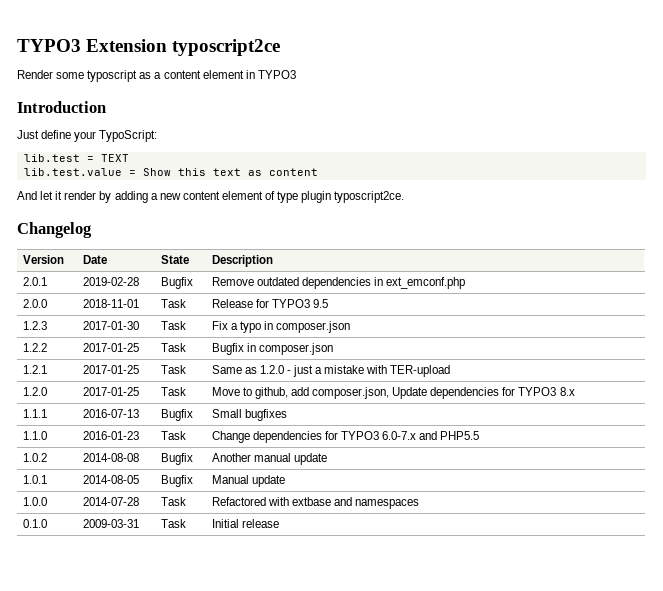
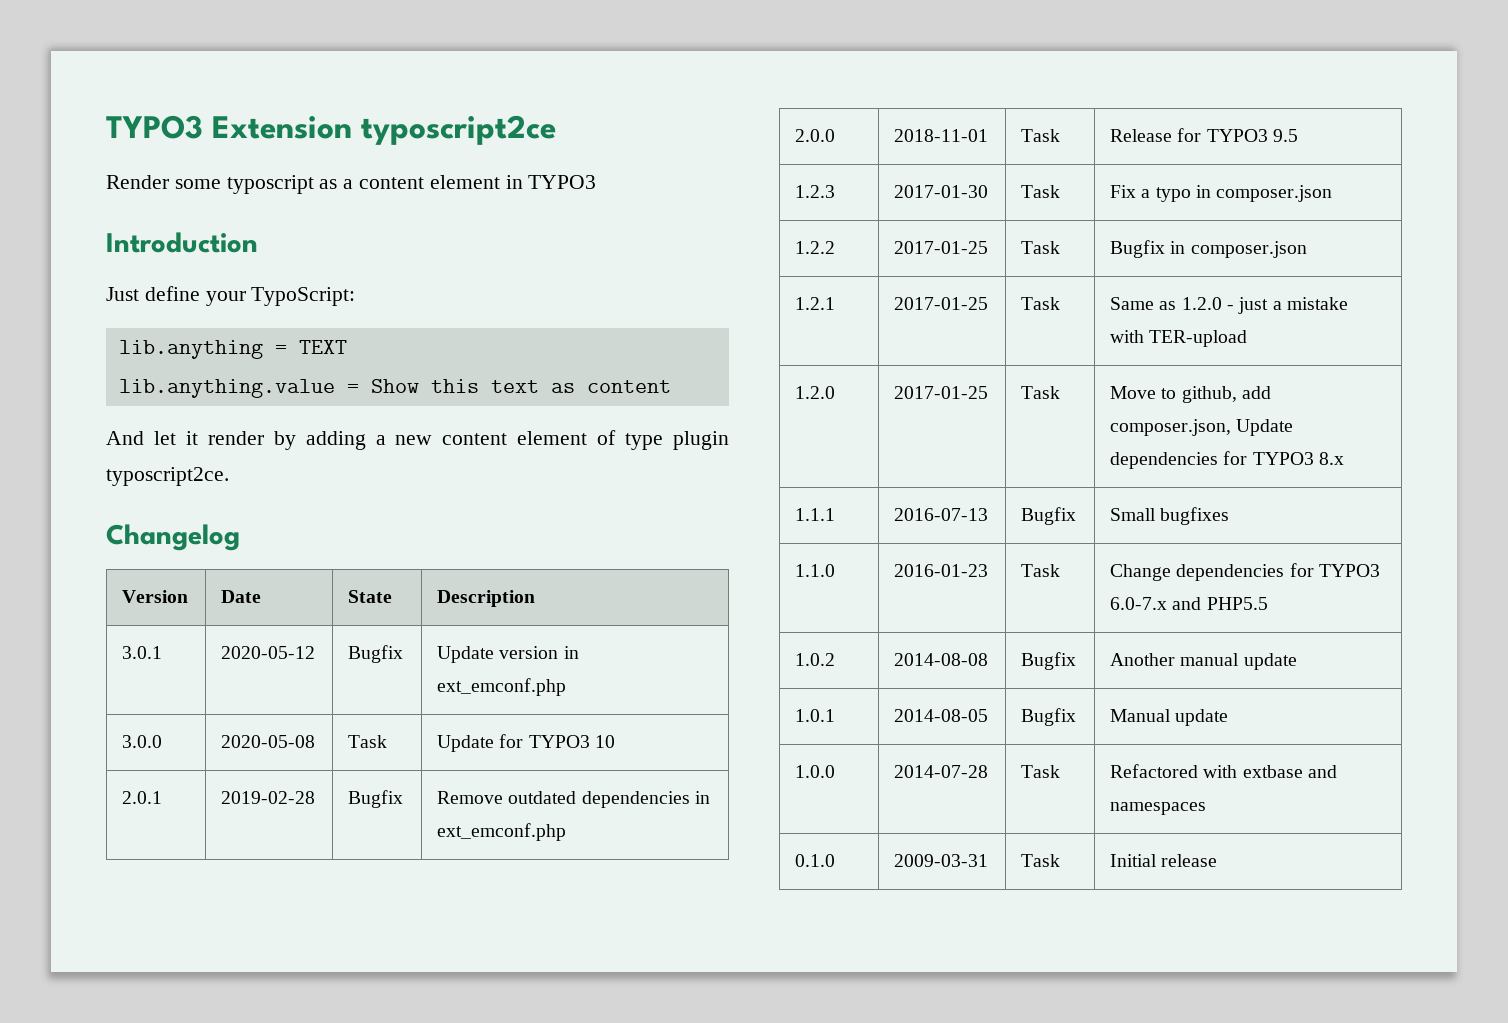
[23,154,80,162] lib.test -> [118,340,263,359] lib.anything
[23,168,122,176] lib.test.value -> [118,379,335,398] lib.anything.value
(273, 261) none -> [122,646,163,659] [221,646,316,659] [348,645,404,663] [437,646,579,663] [437,678,567,696] [122,735,163,748] [221,735,316,748] [348,735,388,748] [437,734,615,752] // 3.0.1 | 2020-05-12 | Bugfix | Update version in ext_emconf.php // 3.0.0 | 2020-05-08 | Task | Update for TYPO3 10

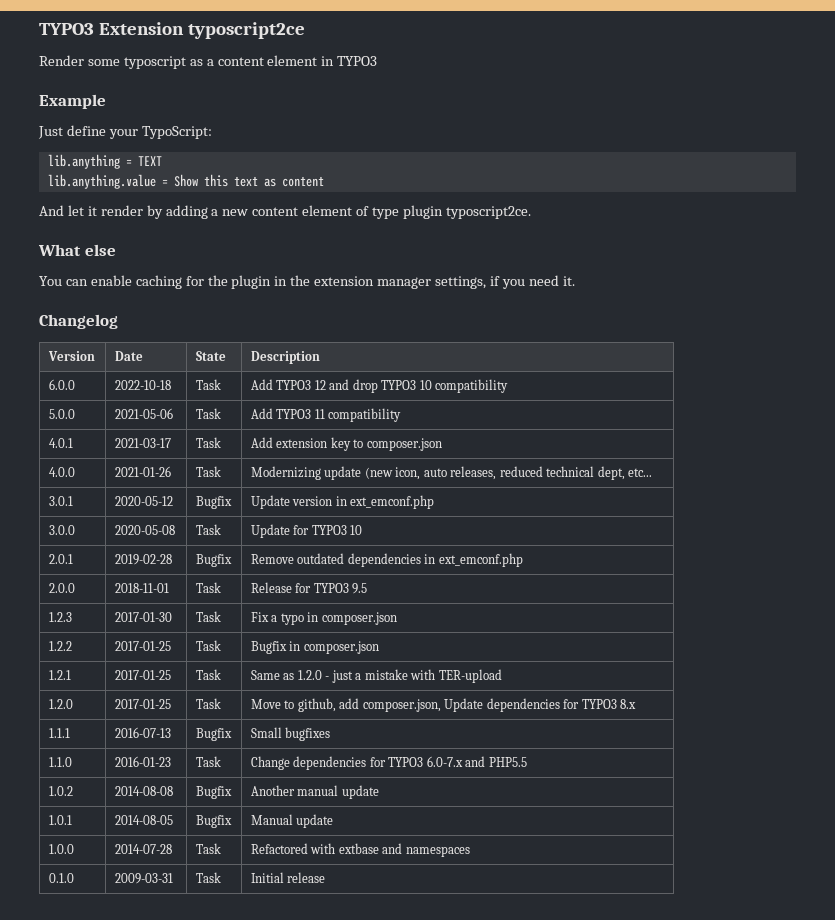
[106,232,258,253] Introduction -> [39,94,106,109] Example
(229, 476) none -> [38,244,116,256] [39,275,575,289] // What else // You can enable caching for the plugin in the extension manager settings, if you need it.
(536, 598) none -> [48,379,75,390] [114,380,171,390] [195,379,221,390] [250,379,509,393] [48,409,75,419] [114,408,173,419] [195,408,221,419] [250,408,402,422] [48,438,73,448] [114,438,171,448] [195,437,221,448] [250,437,442,451] [48,467,75,477] [114,466,171,477] [195,466,221,477] [250,466,653,480] // 6.0.0 | 2022-10-18 | Task | Add TYPO3 12 and drop TYPO3 10 compatibility // 5.0.0 | 2021-05-06 | Task | Add TYPO3 11 compatibility // 4.0.1 | 2021-03-17 | Task | Add extension key to composer.json // 4.0.0 | 2021-01-26 | Task | Modernizing update (new icon, auto releases, reduced technical dept, etc...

--------------------------------------------------

*To do*
Omit the pictures and copy the records above exactly.

*Result for this task*
[23,154,80,162] lib.test -> [118,340,263,359] lib.anything
[23,168,122,176] lib.test.value -> [118,379,335,398] lib.anything.value
(273, 261) none -> [122,646,163,659] [221,646,316,659] [348,645,404,663] [437,646,579,663] [437,678,567,696] [122,735,163,748] [221,735,316,748] [348,735,388,748] [437,734,615,752] // 3.0.1 | 2020-05-12 | Bugfix | Update version in ext_emconf.php // 3.0.0 | 2020-05-08 | Task | Update for TYPO3 10

[106,232,258,253] Introduction -> [39,94,106,109] Example
(229, 476) none -> [38,244,116,256] [39,275,575,289] // What else // You can enable caching for the plugin in the extension manager settings, if you need it.
(536, 598) none -> [48,379,75,390] [114,380,171,390] [195,379,221,390] [250,379,509,393] [48,409,75,419] [114,408,173,419] [195,408,221,419] [250,408,402,422] [48,438,73,448] [114,438,171,448] [195,437,221,448] [250,437,442,451] [48,467,75,477] [114,466,171,477] [195,466,221,477] [250,466,653,480] // 6.0.0 | 2022-10-18 | Task | Add TYPO3 12 and drop TYPO3 10 compatibility // 5.0.0 | 2021-05-06 | Task | Add TYPO3 11 compatibility // 4.0.1 | 2021-03-17 | Task | Add extension key to composer.json // 4.0.0 | 2021-01-26 | Task | Modernizing update (new icon, auto releases, reduced technical dept, etc...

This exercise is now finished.